■ Exercise description: From the entries below, tally how many lines contain "prediction" and report only that figure.

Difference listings
——
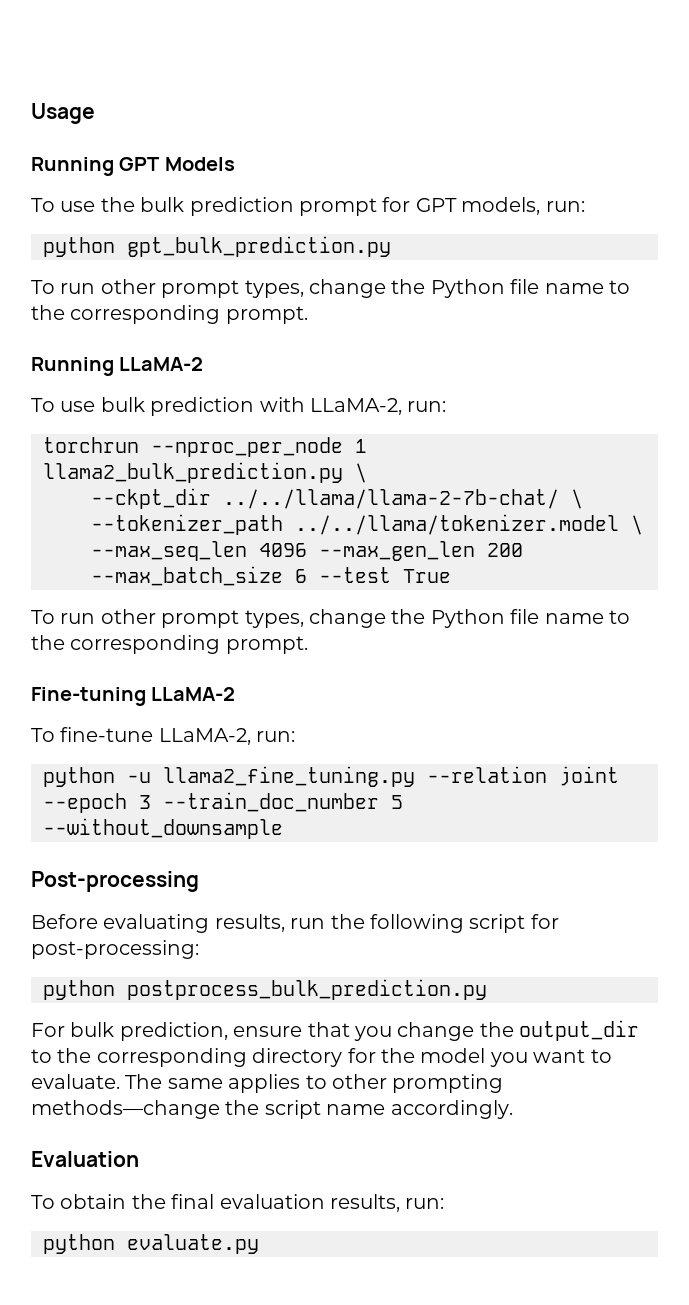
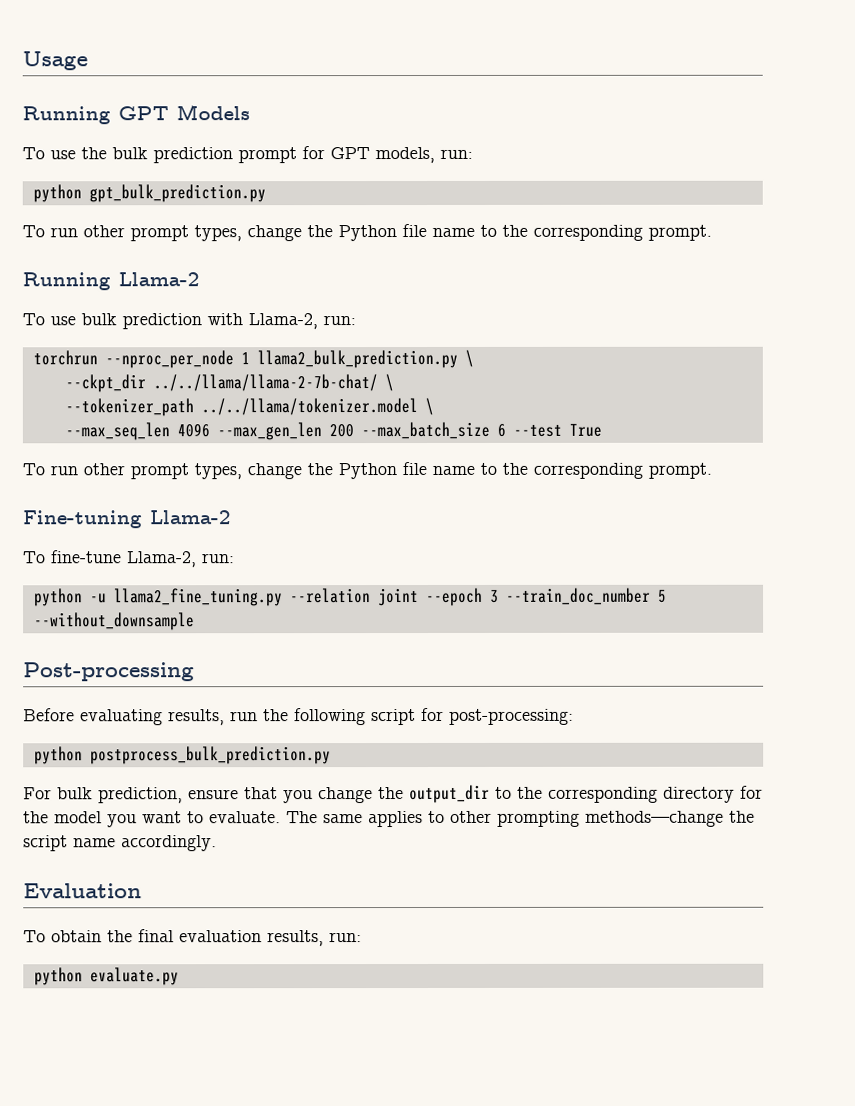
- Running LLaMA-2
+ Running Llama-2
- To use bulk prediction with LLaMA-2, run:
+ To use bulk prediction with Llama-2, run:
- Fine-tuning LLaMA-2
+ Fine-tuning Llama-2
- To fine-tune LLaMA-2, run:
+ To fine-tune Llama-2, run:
——
■ Reply: 2